_Goal of the exercise_: Where an image appears, leave it out; otherwise repeat the data exactly.
***** Data
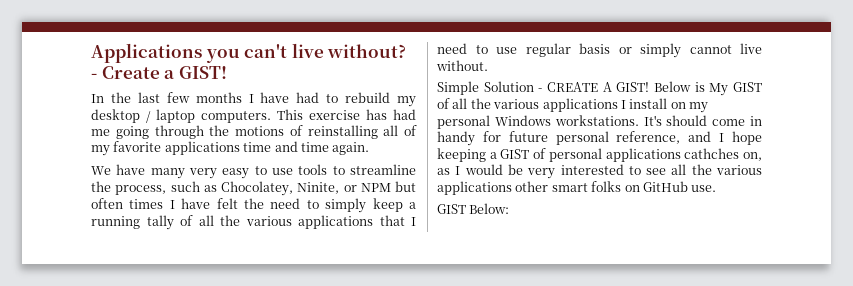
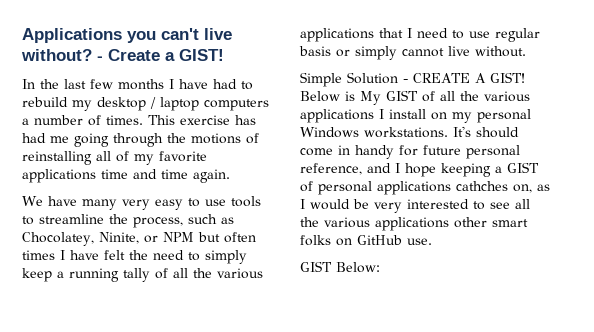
- In the last few months I have had to rebuild my desktop / laptop computers.
+ In the last few months I have had to rebuild my desktop / laptop computers a number of times.

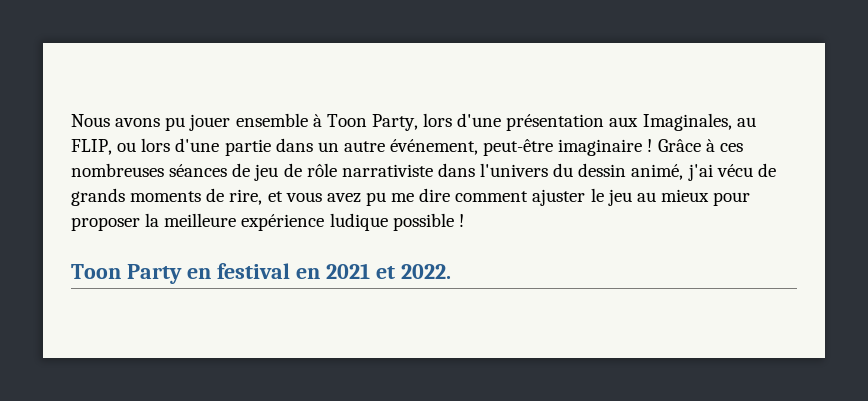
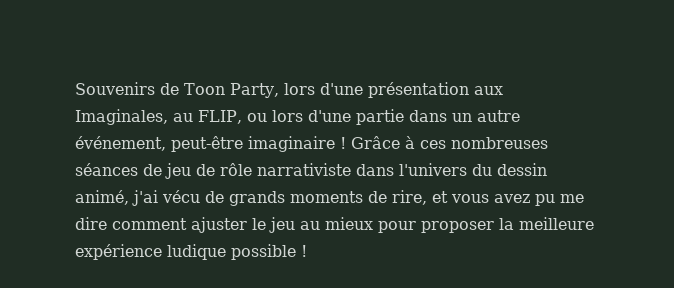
- Nous avons pu jouer ensemble à Toon Party, lors d'une présentation aux Imaginales, au FLIP, ou lors d'une partie dans un autre événement, peut-être imaginaire !
+ Souvenirs de Toon Party, lors d'une présentation aux Imaginales, au FLIP, ou lors d'une partie dans un autre événement, peut-être imaginaire !
- Toon Party en festival en 2021 et 2022.

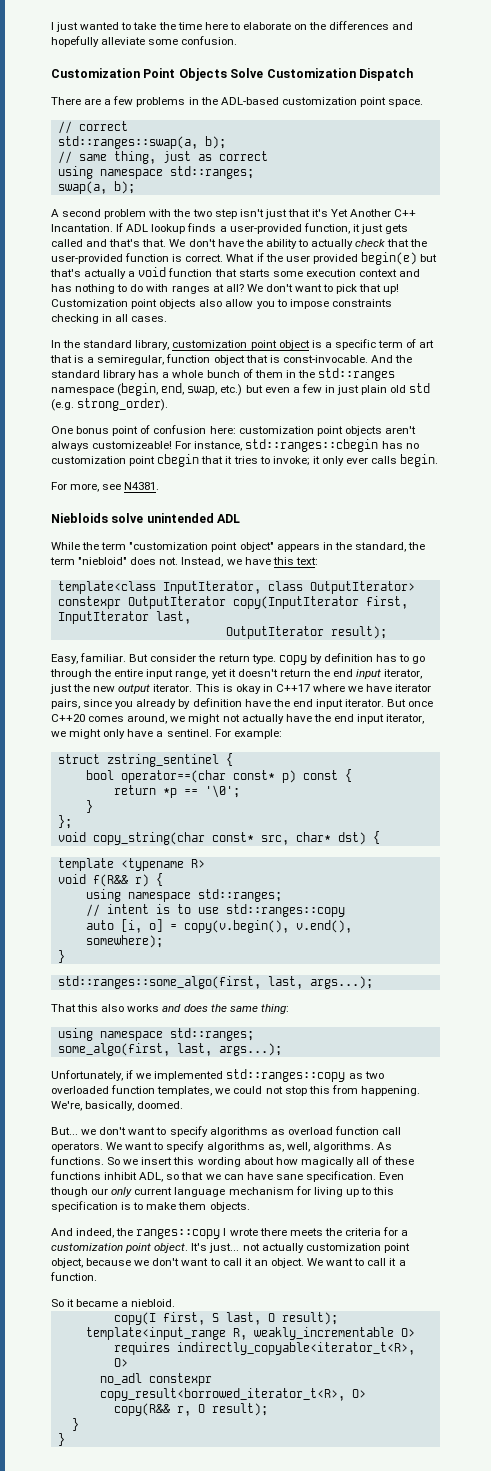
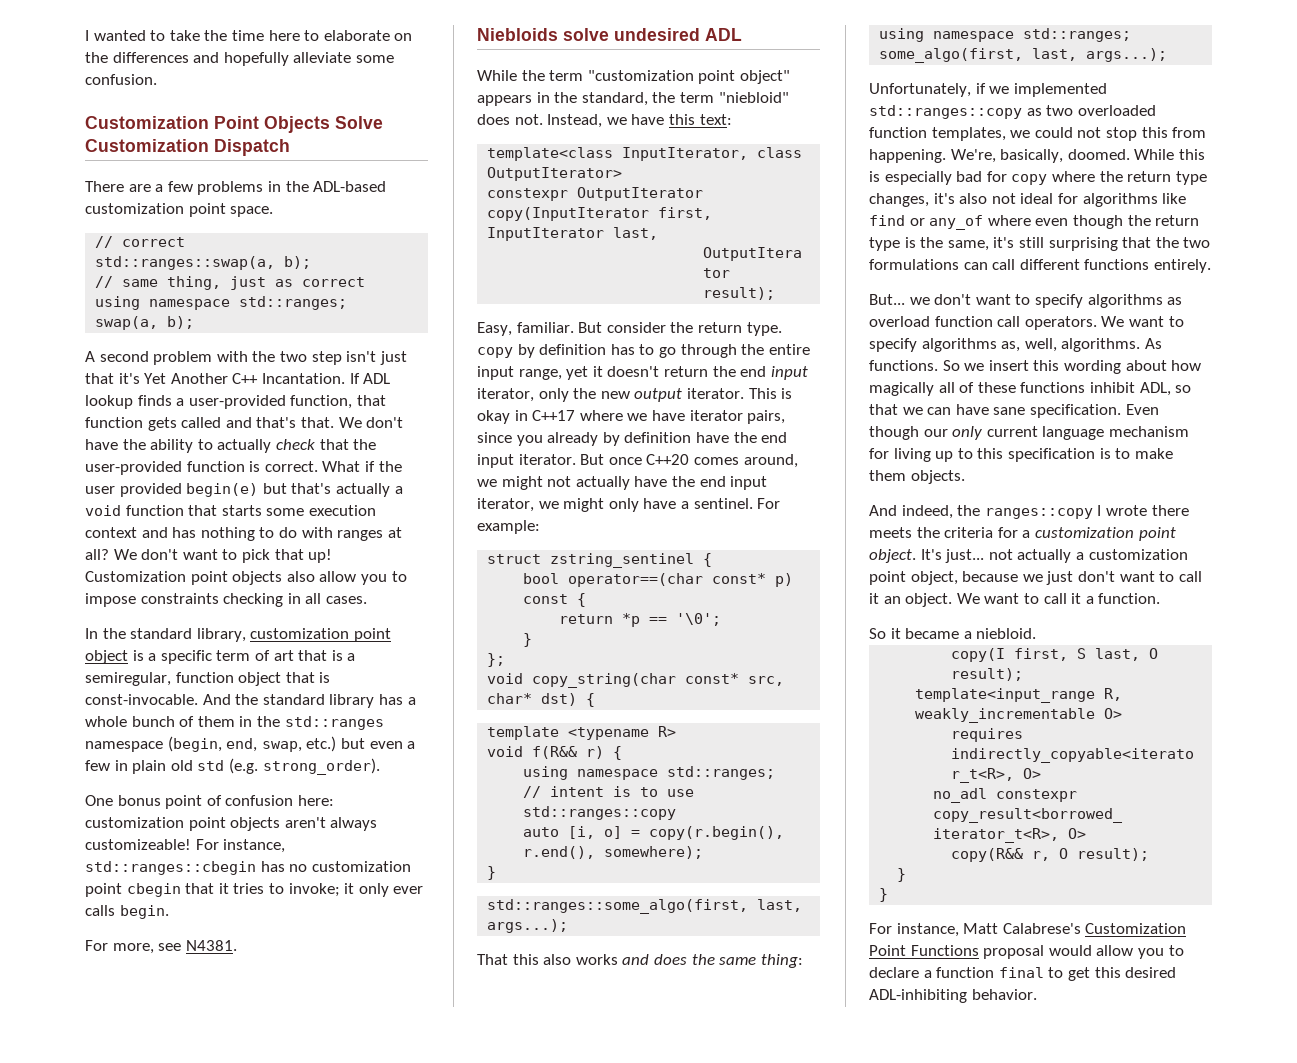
- I just wanted to take the time here to elaborate on the differences and hopefully alleviate some confusion.
+ I wanted to take the time here to elaborate on the differences and hopefully alleviate some confusion.
- If ADL lookup finds a user-provided function, it just gets called and that's that.
+ If ADL lookup finds a user-provided function, that function gets called and that's that.
- And the standard library has a whole bunch of them in the std::ranges namespace (begin, end, swap, etc.) but even a few in just plain old std (e.g. strong_order).
+ And the standard library has a whole bunch of them in the std::ranges namespace (begin, end, swap, etc.) but even a few in plain old std (e.g. strong_order).
- Niebloids solve unintended ADL
+ Niebloids solve undesired ADL
- But consider the return type. copy by definition has to go through the entire input range, yet it doesn't return the end input iterator, just the new output iterator.
+ But consider the return type. copy by definition has to go through the entire input range, yet it doesn't return the end input iterator, only the new output iterator.
- auto [i, o] = copy(v.begin(), v.end(), somewhere);
+ auto [i, o] = copy(r.begin(), r.end(), somewhere);
+ While this is especially bad for copy where the return type changes, it's also not ideal for algorithms like find or any_of where even though the return type is the same, it's still surprising that the two formulations can call different functions entirely.
- It's just... not actually customization point object, because we don't want to call it an object.
+ It's just... not actually a customization point object, because we just don't want to call it an object.
+ For instance, Matt Calabrese's Customization Point Functions proposal would allow you to declare a function final to get this desired ADL-inhibiting behavior.

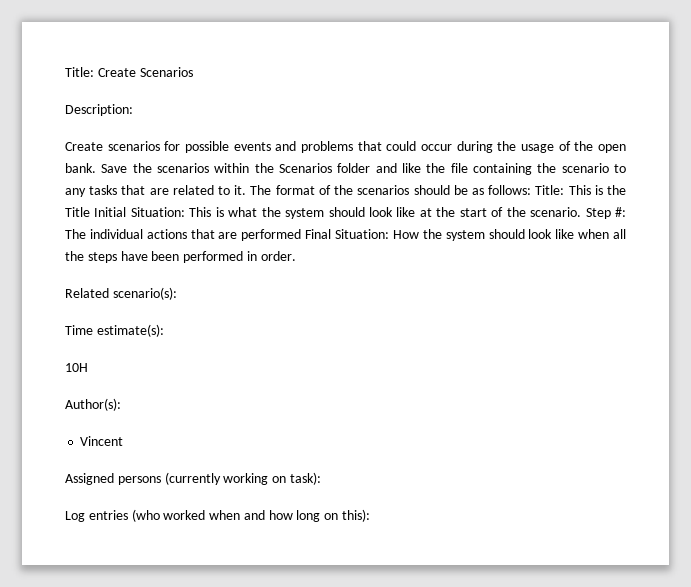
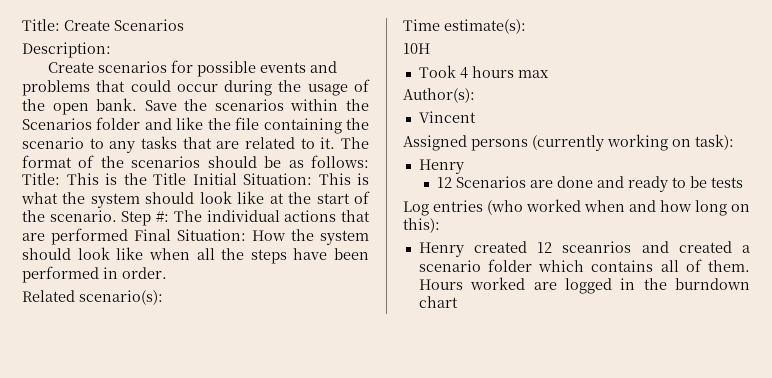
+ Took 4 hours max
  Assigned persons (currently working on task):
+ Henry
+ 12 Scenarios are done and ready to be tests
+ Henry created 12 sceanrios and created a scenario folder which contains all of them. Hours worked are logged in the burndown chart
**********
_Response below_:
- In the last few months I have had to rebuild my desktop / laptop computers.
+ In the last few months I have had to rebuild my desktop / laptop computers a number of times.

- Nous avons pu jouer ensemble à Toon Party, lors d'une présentation aux Imaginales, au FLIP, ou lors d'une partie dans un autre événement, peut-être imaginaire !
+ Souvenirs de Toon Party, lors d'une présentation aux Imaginales, au FLIP, ou lors d'une partie dans un autre événement, peut-être imaginaire !
- Toon Party en festival en 2021 et 2022.

- I just wanted to take the time here to elaborate on the differences and hopefully alleviate some confusion.
+ I wanted to take the time here to elaborate on the differences and hopefully alleviate some confusion.
- If ADL lookup finds a user-provided function, it just gets called and that's that.
+ If ADL lookup finds a user-provided function, that function gets called and that's that.
- And the standard library has a whole bunch of them in the std::ranges namespace (begin, end, swap, etc.) but even a few in just plain old std (e.g. strong_order).
+ And the standard library has a whole bunch of them in the std::ranges namespace (begin, end, swap, etc.) but even a few in plain old std (e.g. strong_order).
- Niebloids solve unintended ADL
+ Niebloids solve undesired ADL
- But consider the return type. copy by definition has to go through the entire input range, yet it doesn't return the end input iterator, just the new output iterator.
+ But consider the return type. copy by definition has to go through the entire input range, yet it doesn't return the end input iterator, only the new output iterator.
- auto [i, o] = copy(v.begin(), v.end(), somewhere);
+ auto [i, o] = copy(r.begin(), r.end(), somewhere);
+ While this is especially bad for copy where the return type changes, it's also not ideal for algorithms like find or any_of where even though the return type is the same, it's still surprising that the two formulations can call different functions entirely.
- It's just... not actually customization point object, because we don't want to call it an object.
+ It's just... not actually a customization point object, because we just don't want to call it an object.
+ For instance, Matt Calabrese's Customization Point Functions proposal would allow you to declare a function final to get this desired ADL-inhibiting behavior.

+ Took 4 hours max
  Assigned persons (currently working on task):
+ Henry
+ 12 Scenarios are done and ready to be tests
+ Henry created 12 sceanrios and created a scenario folder which contains all of them. Hours worked are logged in the burndown chart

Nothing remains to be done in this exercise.